Disclosure of Invention
The present utility model aims to solve at least one of the technical problems existing in the prior art. Therefore, the submersible type oxygenation axial flow pump is used by being placed under water, the lower water body is conveyed to the water surface and lifted, mixed air is used for oxygenation, the restriction of the use scene is small, and the submersible type oxygenation axial flow pump can be placed at any position of a fish pond and is convenient to use.

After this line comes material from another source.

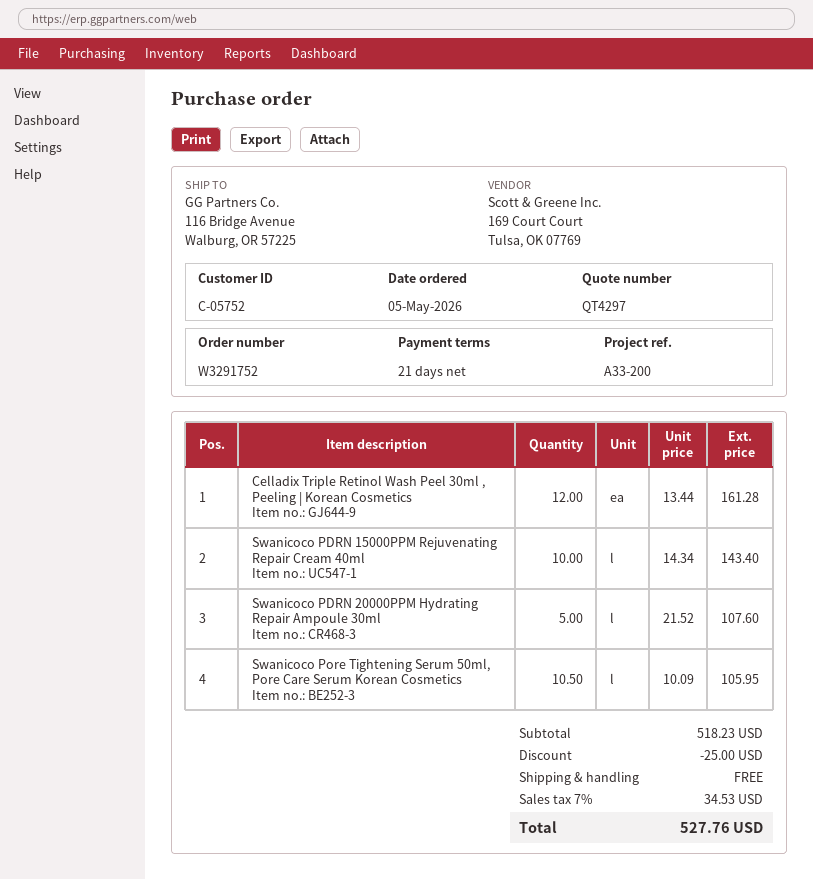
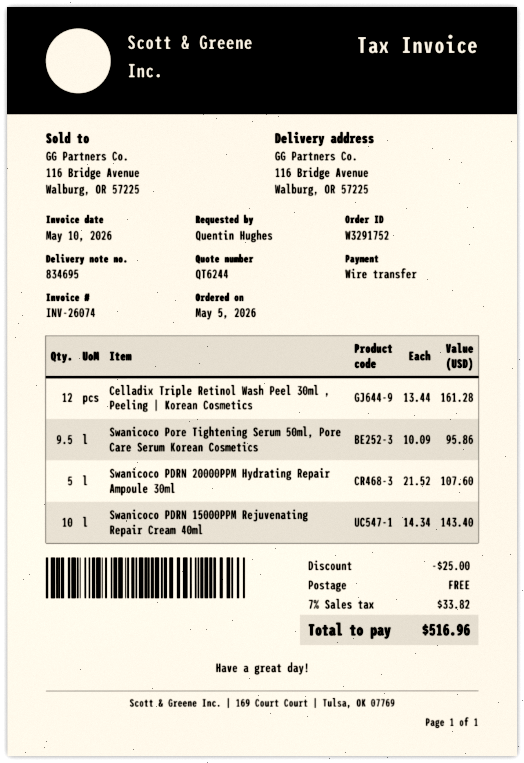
quote number: QT4297 -> QT6244
Swanicoco Pore Tightening Serum 50ml, Pore Care Serum Korean Cosmetics: 10.5 x 10.09 = 105.95 -> 9.5 x 10.09 = 95.86
tax: 7% = 34.53 -> 7% = 33.82
total: 527.76 -> 516.96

According to the submersible oxygenation axial flow pump disclosed by the embodiment of the utility model, the submersible oxygenation axial flow pump comprises a shell component, a motor and an impeller, wherein the shell component is provided with a fluid inner cavity, a first inlet and a drainage channel, the first inlet and the drainage channel are both communicated with the fluid inner cavity, a connecting pipe part used for being connected with a pipeline is arranged on the outlet side of the drainage channel, the motor is connected with the shell component and is arranged in the fluid inner cavity, the impeller is connected with an output shaft of the motor and is positioned in the drainage channel, and the motor can drive the impeller to rotate so that fluid in the fluid inner cavity is output through the drainage channel.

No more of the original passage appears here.